# Haulin' from March until now :) [LOTS of pics!]



## Jessie May (May 24, 2010)

Yay!





Self-explanatory... lol. Dirty brush, sorry!





Stereo Rose- yum! It being re-released means I found one going cheap. ^^ Also Ripe Peach, I missed out on it when it came out, but found someone selling their backup for a good price.





More LE items picked up. Comet Blue and BNIB Lollipop Loving. 
	

	
	
		
		

		
		
	


	








Chartru Paint, Flammable Paint (LOVE them!). Sea & Sky MES. All off Trade Me (NZ E-Bay-ish thing).





Eyeshadows from permanent line- Expensive Pink, Cork, Lucky Green, Shimmermoss, Plum Dressing, Beautiful Iris.





LE eyeshadows- Nanogold, Straw Harvest, Prepped for Glamour, Hey.

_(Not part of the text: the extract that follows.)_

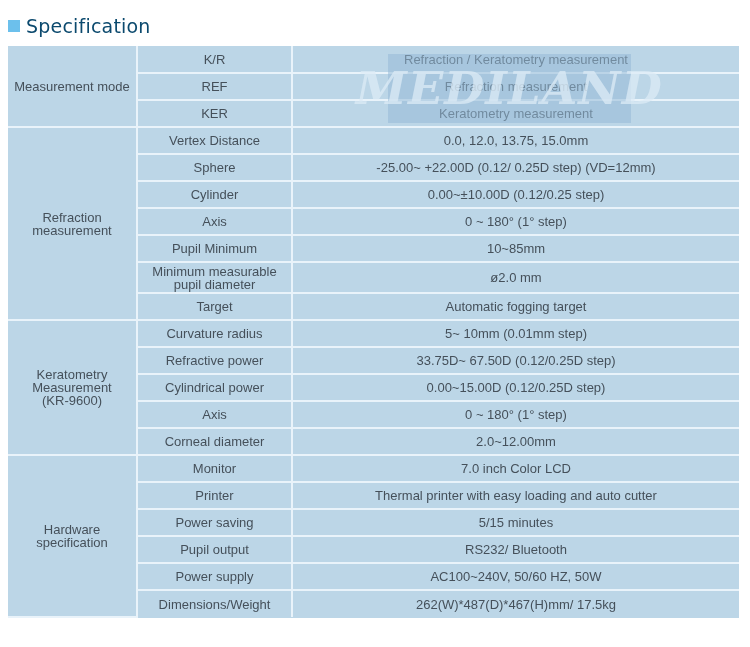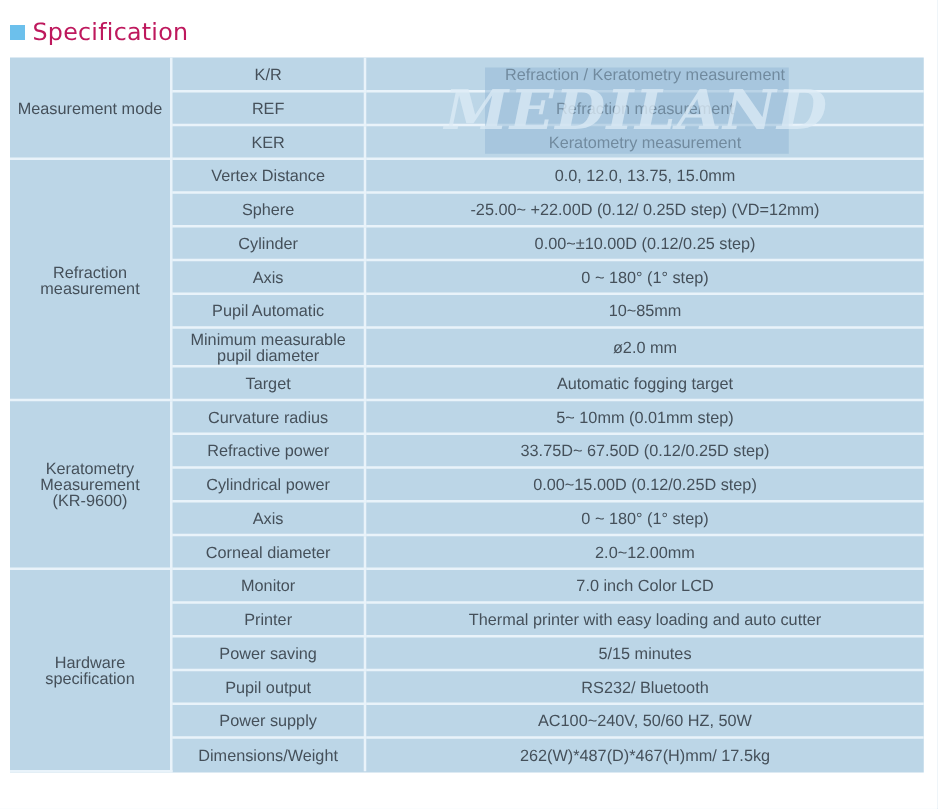"Specification" .heading .title { color: #be185d -> #0c4a6e }
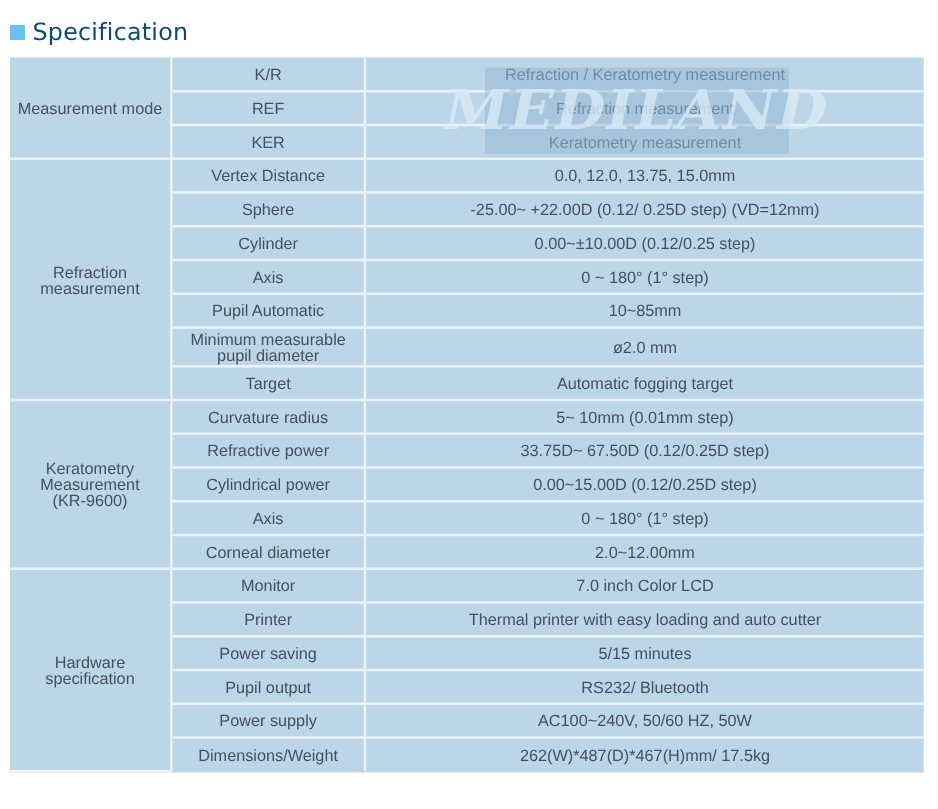"Pupil Automatic" td { text: Automatic -> Minimum }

Art Supplies! Dirty and Below Ground Greasepaint Sticks. Undercurrent and Almost Noir Pearlglide Liners.





Kumquat, Electric Fuchsia and Culture Clash Lipglasses. Venetian Lustreglass.





Too Fabulous. In Synch and Naked Liner Lip Pencils. Double Dare, Richer Lusher and Fashion Scoop Cremesheen Glasses.













Swatches L-R: Ever Hip, Nude Rose, Rose Maiden, Fresh Salmon, Bronzilla, Viva Glam Cyndi, Viva Glam Gaga.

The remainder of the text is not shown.